▶ **EXERCISE REQUIREMENTS**:
Once the pictures have been excluded, set down each remaining entry word for word.

(Records from a data source)
---

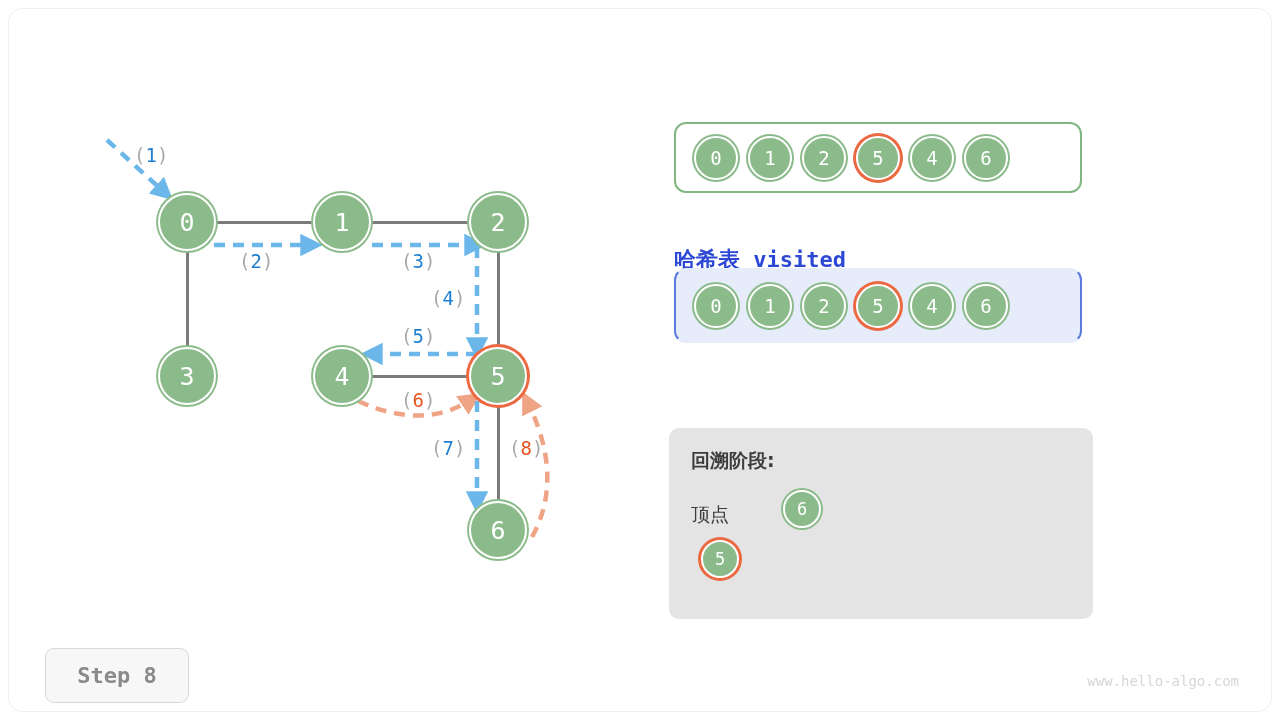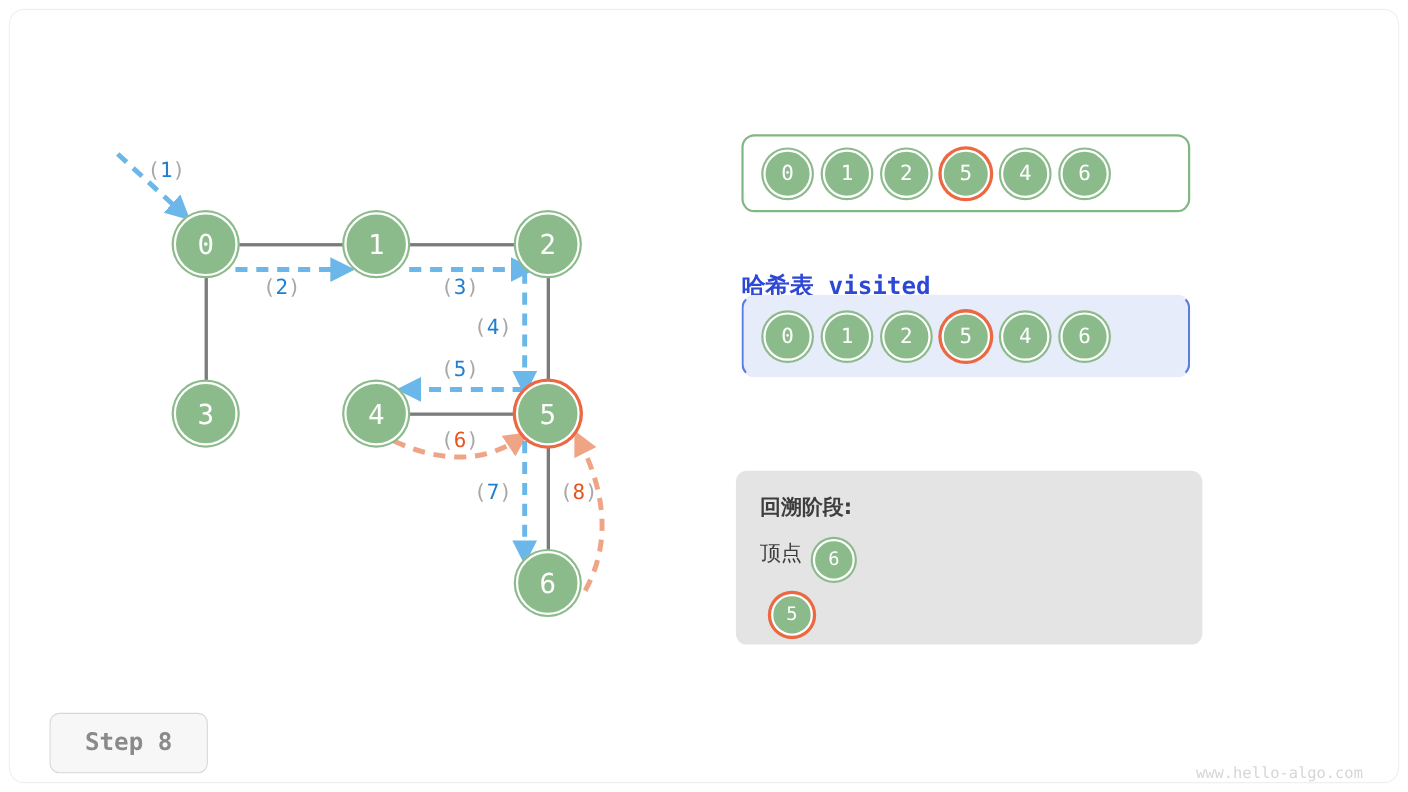--- a/index.html
+++ b/index.html
@@ -117,39 +117,40 @@
     font-size: 19px;
     margin-right: 10px;
     position: relative;
     flex: 0 0 auto;
   }
 
   
   #info-box {
     position: absolute;
     left: 660px; top: 419px;
-    width: 424px; height: 158px;
+    width: 424px; height: 191px;
     background: #e4e4e4;
     border-radius: 10px;
     box-sizing: border-box;
     padding: 20px 22px 0 22px;
   }
   .info-head {
     font-size: 19px;
     font-weight: bold;
     color: #3d3d3d;
     margin-bottom: 16px;
   }
   .info-line {
     font-size: 19px;
     color: #3d3d3d;
     display: flex;
-    align-items: flex-start;
+    align-items: flex-end;
     margin-bottom: 12px;
     white-space: nowrap;
+    gap: 44px;
   }
   .inline-node {
     width: 38px; height: 38px;
     font-size: 17px;
     margin: 0 10px;
     position: relative;
     flex: 0 0 auto;
     border-width: 2px;
   }
 
@@ -164,21 +165,21 @@
     display: flex; align-items: center; justify-content: center;
     font-family: "DejaVu Sans Mono", "Liberation Mono", monospace;
     font-weight: bold;
     font-size: 22px;
     color: #8a8a8a;
     box-sizing: border-box;
   }
 
   #watermark {
     position: absolute;
-    right: 32px; bottom: 0;
+    right: 32px; bottom: 22px;
     font-family: "DejaVu Sans Mono", "Liberation Mono", monospace;
     font-size: 14px;
     color: #d6d6d6;
   }
 </style>
 </head>
 <body>
 
 <div id="frame">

---

▶ **SOLUTION TO THE EXERCISE**:
--- a/index.html
+++ b/index.html
@@ -117,39 +117,40 @@
     font-size: 19px;
     margin-right: 10px;
     position: relative;
     flex: 0 0 auto;
   }
 
   
   #info-box {
     position: absolute;
     left: 660px; top: 419px;
-    width: 424px; height: 158px;
+    width: 424px; height: 191px;
     background: #e4e4e4;
     border-radius: 10px;
     box-sizing: border-box;
     padding: 20px 22px 0 22px;
   }
   .info-head {
     font-size: 19px;
     font-weight: bold;
     color: #3d3d3d;
     margin-bottom: 16px;
   }
   .info-line {
     font-size: 19px;
     color: #3d3d3d;
     display: flex;
-    align-items: flex-start;
+    align-items: flex-end;
     margin-bottom: 12px;
     white-space: nowrap;
+    gap: 44px;
   }
   .inline-node {
     width: 38px; height: 38px;
     font-size: 17px;
     margin: 0 10px;
     position: relative;
     flex: 0 0 auto;
     border-width: 2px;
   }
 
@@ -164,21 +165,21 @@
     display: flex; align-items: center; justify-content: center;
     font-family: "DejaVu Sans Mono", "Liberation Mono", monospace;
     font-weight: bold;
     font-size: 22px;
     color: #8a8a8a;
     box-sizing: border-box;
   }
 
   #watermark {
     position: absolute;
-    right: 32px; bottom: 0;
+    right: 32px; bottom: 22px;
     font-family: "DejaVu Sans Mono", "Liberation Mono", monospace;
     font-size: 14px;
     color: #d6d6d6;
   }
 </style>
 </head>
 <body>
 
 <div id="frame">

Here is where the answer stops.